About beverlym

As a law practice management consultant and educator, my goal is to help Oregon attorneys improve their office practices and procedures. With over 35 years in the profession, I possess the problem-solving skills to help you make your law practice more efficient, effective, and profitable. Learn more here: http://www.oregonlawpracticemanagement.org/about/. My complete biography can be viewed at http://www.linkedin.com/in/beverlymichaelis.

How to Treat Bad Clients

When you saw this post title, how did you react? Was your first thought: “Kick ’em to the curb” or “I wonder where this is going?” If it was the former, don’t feel bad – it’s my knee-jerk reaction too.

When we hear the words “bad client,” we instinctively cringe. It conjures up past experiences we would rather not relive. Frankly, nothing could be more unpleasant. So what should we do?

Remedies for bad clients

Want to weed out or eliminate bad clients? Nothing beats:

  1. Screening at intake;
  2. Controlling expectations; and
  3. Knowing when to say no.

Trouble is, most of us know these lessons.  So …

What if a bad client squeezes by?

If there is an irremediable breakdown in the lawyer-client relationship and withdrawal is viable, do it. At this stage, it isn’t going to get better. Yet, some lawyers refuse to do so.

Why would anyone hold on to a client who belittled and berated them? Denied that telephone conversations or email exchanges occurred? Refused to produce materials requested in discovery? Insisted the lawyer use unethical or illegal tactics? (All actual events that have happened to lawyers I know.)

Money is generally the explanation. The lawyer can’t afford to forego the fee (or jeopardize her job). There are other reasons too, like fear and intimidation.

I hope you never experience any of this. If you do, I hope you are strong enough to get out. If you want to talk it over with someone, consider calling one of the confidential attorney counselors at the Oregon Attorney Assistance Program (OAAP).

Is there another approach?

I was motivated to revisit this topic by blogger Celia Elwell. In a recent post, she took on lawyers and legal staff who retaliate against ill-tempered clients by putting the client’s work at the bottom of the stack. Since I’ve witnessed this too, I wanted to share this point made by Ms. Elwell:

Most people, as a rule, do not call an attorney’s office because they are having a good day. Before they became our clients, they realized they had a problem, tried to deal with it, were unsuccessful, stressed, and lost sleep. In short, we are not seeing them at their best.
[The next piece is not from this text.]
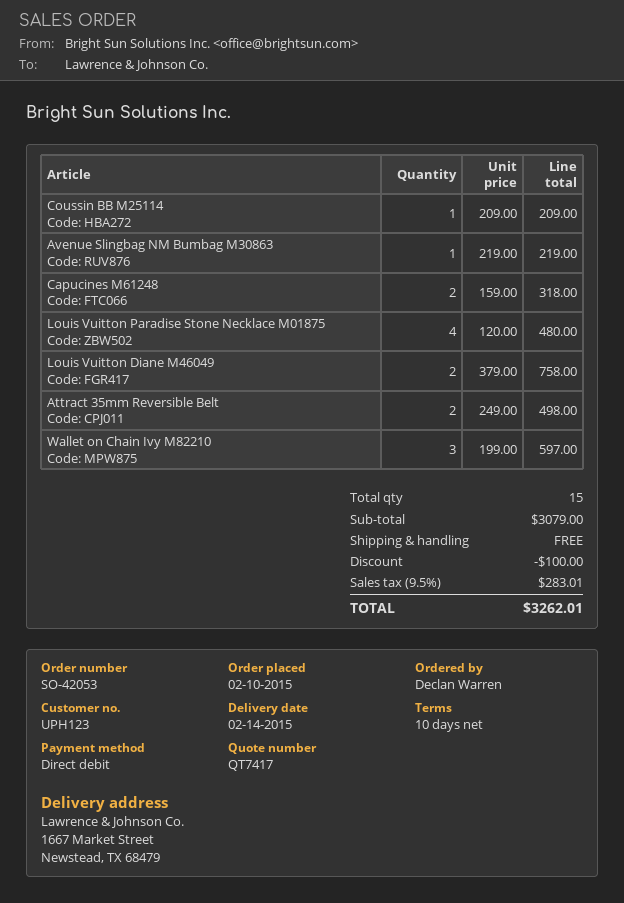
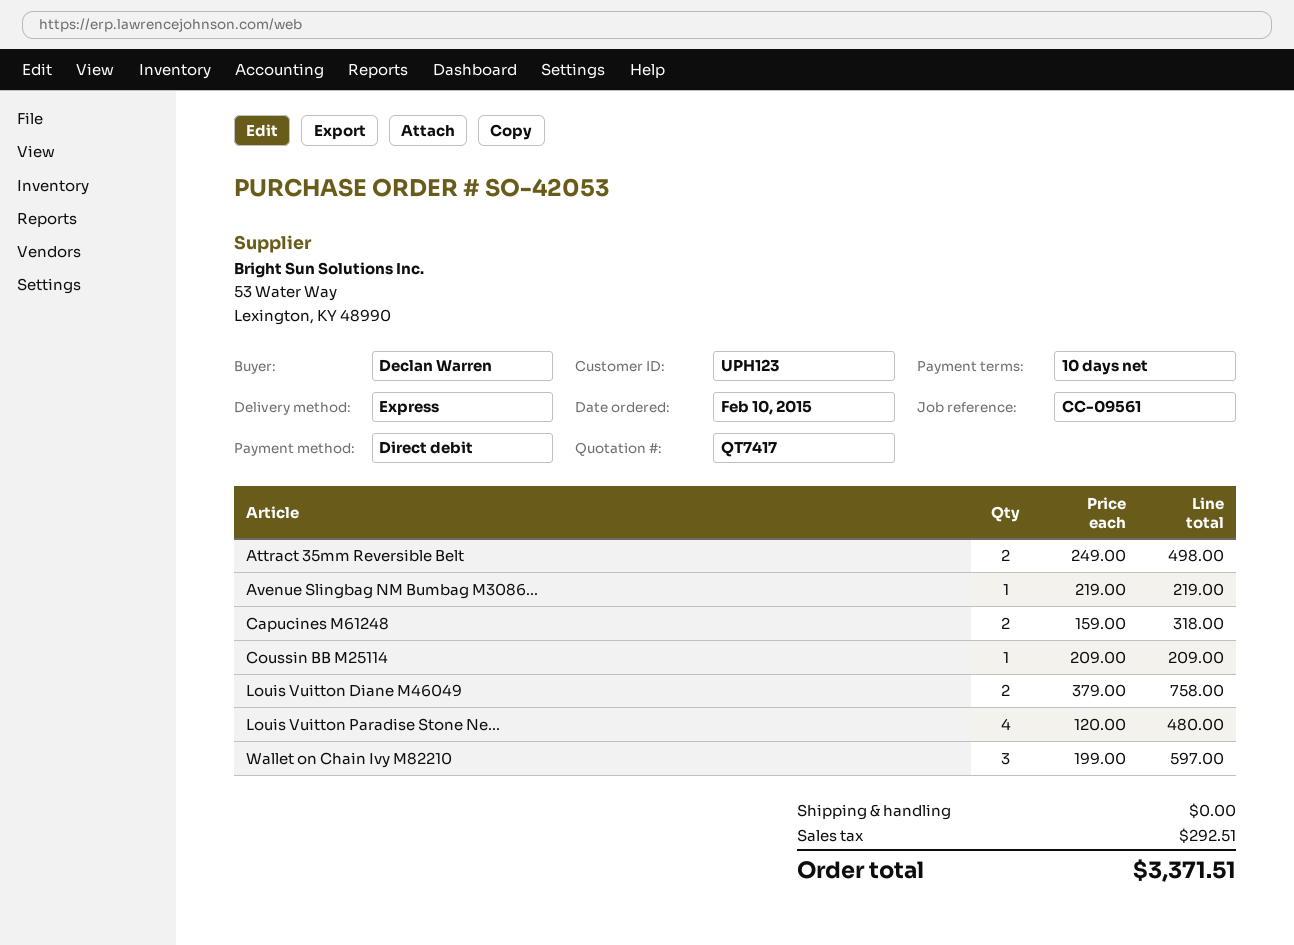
discount: 100.00 -> none
tax: 283.01 -> 292.51
total: 3262.01 -> 3371.51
Take good notes when your clients vent, rant, or repeat themselves. Because they are upset, they may be mistaken or confused. Let the client know that you are listening to them. Interrupt only when you need them to repeat something to make sure you get it right. Document the clients’ concerns, and tell your attorney they called and why.

While her remarks are directed toward staff, they are good reminders for us all.

If you didn’t spot it, notice I suggested above that withdrawal made sense if (a) it was viable and (b) there was an irremediable breakdown in the lawyer-client relationship.

What if you aren’t there yet? This is when Ms. Elwell’s advice comes in handy.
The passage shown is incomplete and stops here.